Jason se limitó a encogerse de hombros, como si aquello no tuviera importancia.

—Ella es débil. Sin ambición. Sin fuego. Tú eres distinta. Cuando me des un hijo, te aseguro que no te faltará de nada.

Sus palabras flotaron en la habitación con un peso vacío, mientras en Seattle la lluvia seguía cayendo y Emily se acercaba a uno de los momentos más difíciles de su vida.

En el hospital: una llegada pequeña, pero firme

En el St. Joseph, las horas se estiraron como si no tuvieran fin. Emily atravesó el trabajo de parto con una mezcla de agotamiento y determinación, sostenida por manos profesionales y voces que intentaban tranquilizarla.

Hasta que, en medio del cansancio y el ruido de los monitores, se escuchó un llanto suave. Era una niña. Pequeña, frágil a primera vista, pero con una energía que parecía abrirse paso sin pedir permiso.

Emily apenas tuvo fuerzas para abrazarla antes de dejarse caer sobre la almohada, vencida por el desgaste. Aun así, la miró como si en ese instante el mundo se redujera a ese rostro diminuto.

La llamó Grace.

El parto fue largo y agotador.

La bebé nació sana y con un llanto tenue.

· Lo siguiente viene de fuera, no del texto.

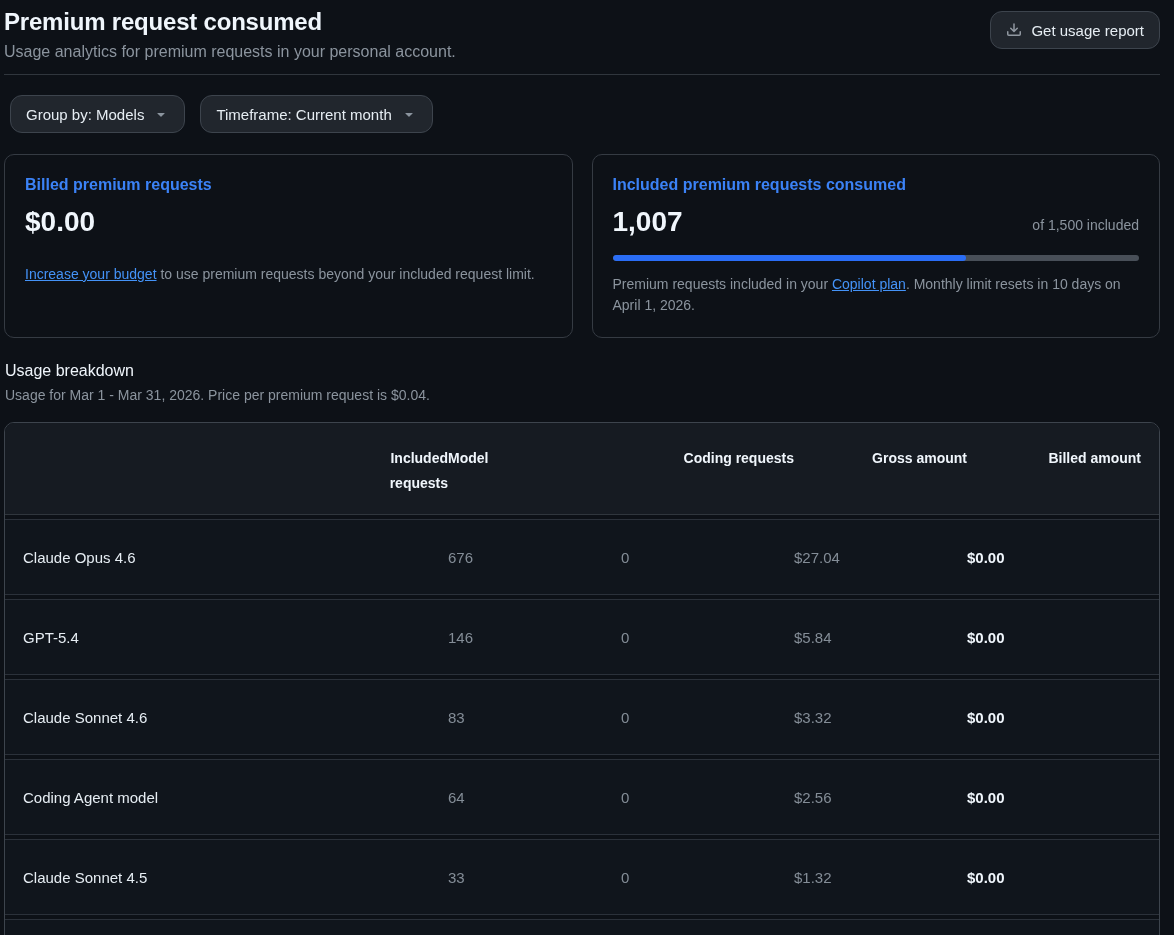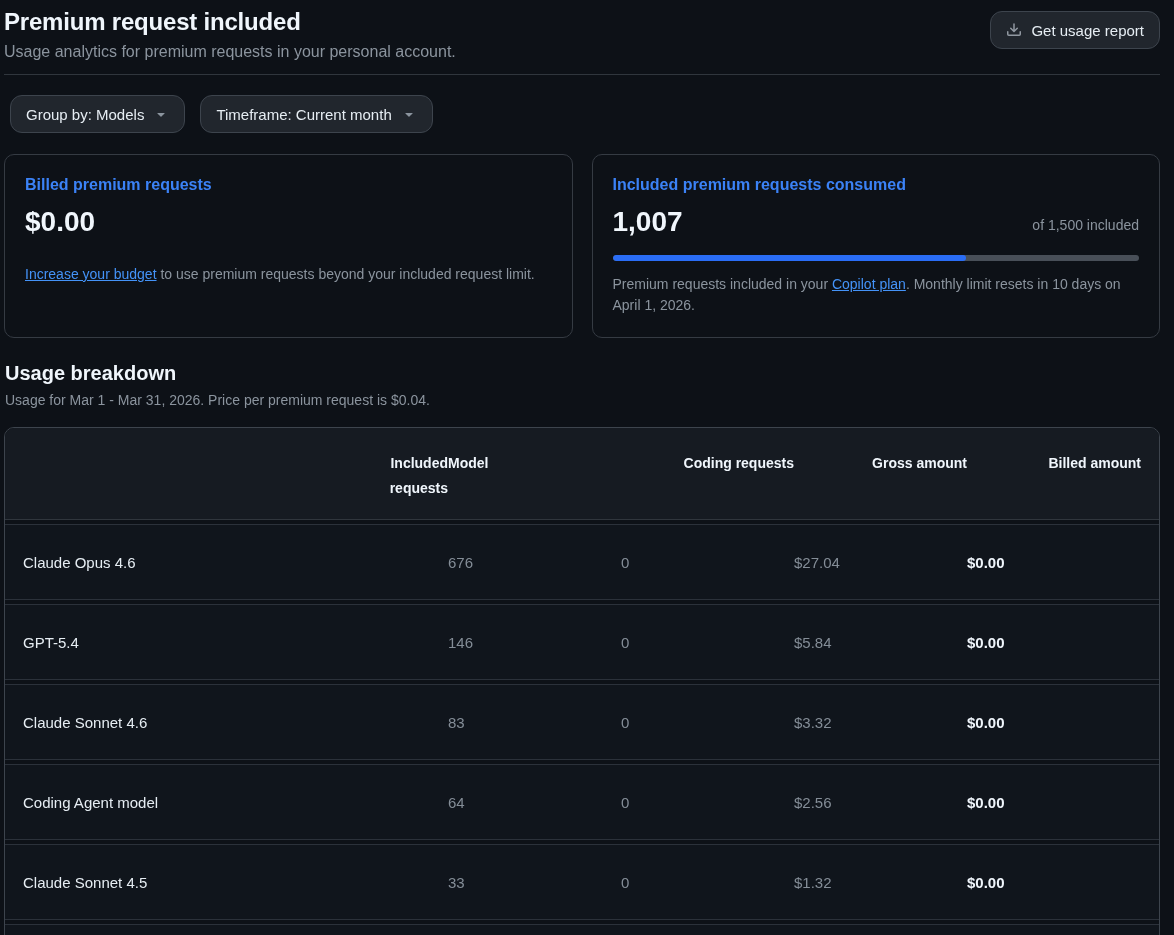"Premium request included" h1.page-title { text: included -> consumed }
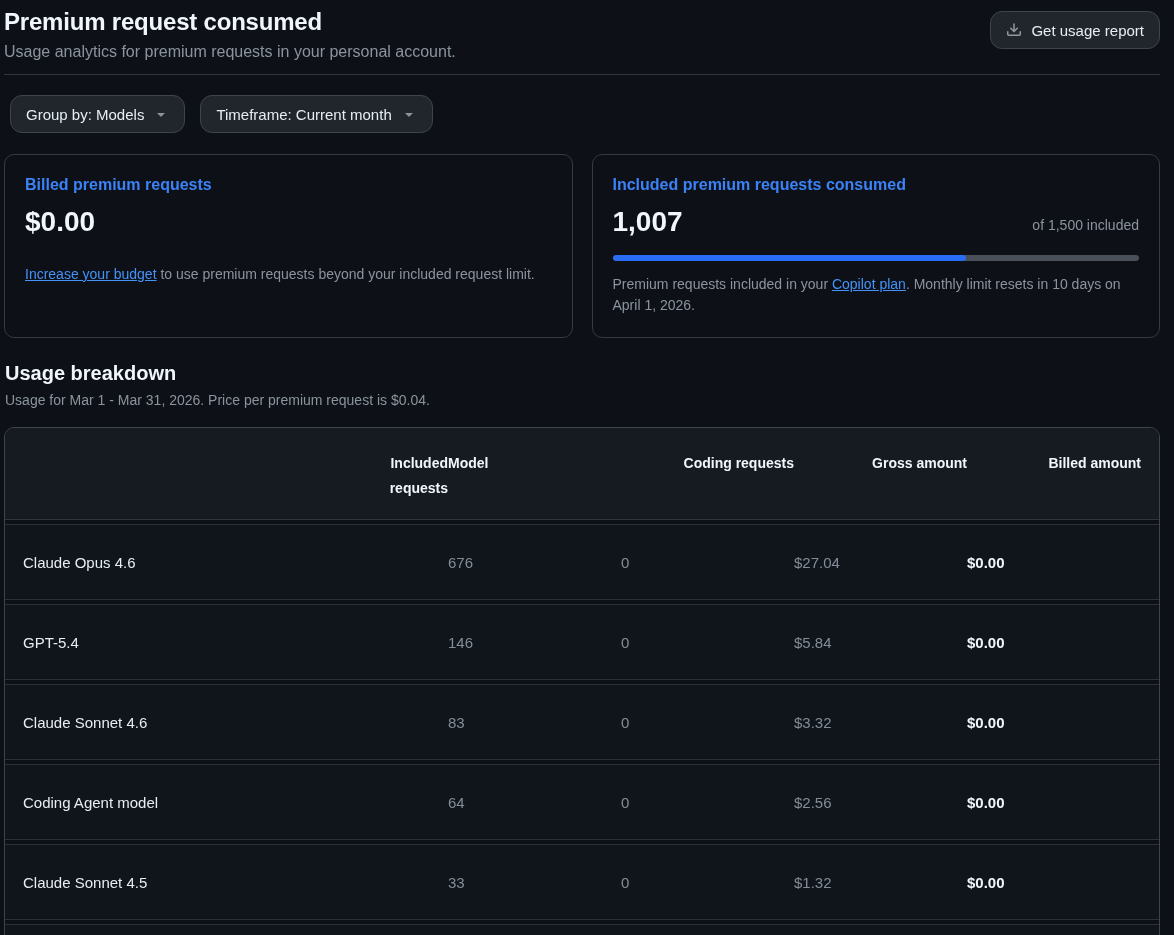"Usage breakdown" .section-title { font-size: 20px -> 16px; font-weight: 700 -> 400 }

Emily encontró un motivo para resistir incluso en la soledad.

El regreso de Jason y una casa distinta

Al día siguiente por la tarde, Jason por fin volvió a Seattle. Condujo hasta Bellevue y entró en la calle como quien regresa a una rutina conocida. Sin embargo, al llegar a la entrada de la casa, una sensación incómoda le apretó el pecho.

El garaje estaba vacío. No había señales de movimiento. Ni luces, ni sonidos cotidianos, ni el mínimo rastro de vida en el interior. Demasiado silencio para un hogar en el que se suponía que todo seguía igual.

Al abrir la puerta, lo que encontró dentro le hizo comprender, de golpe, que algo esencial había cambiado.

Y nada volvería a ser como antes.

En resumen, en una sola noche de tormenta, Emily descubrió hasta dónde podía llegar la frialdad de Jason, pero también comprobó que la ayuda a veces aparece en los lugares más inesperados. Con el nacimiento de Grace y el silencio extraño de la casa al día siguiente, el destino de esta familia quedó a punto de dar un giro decisivo.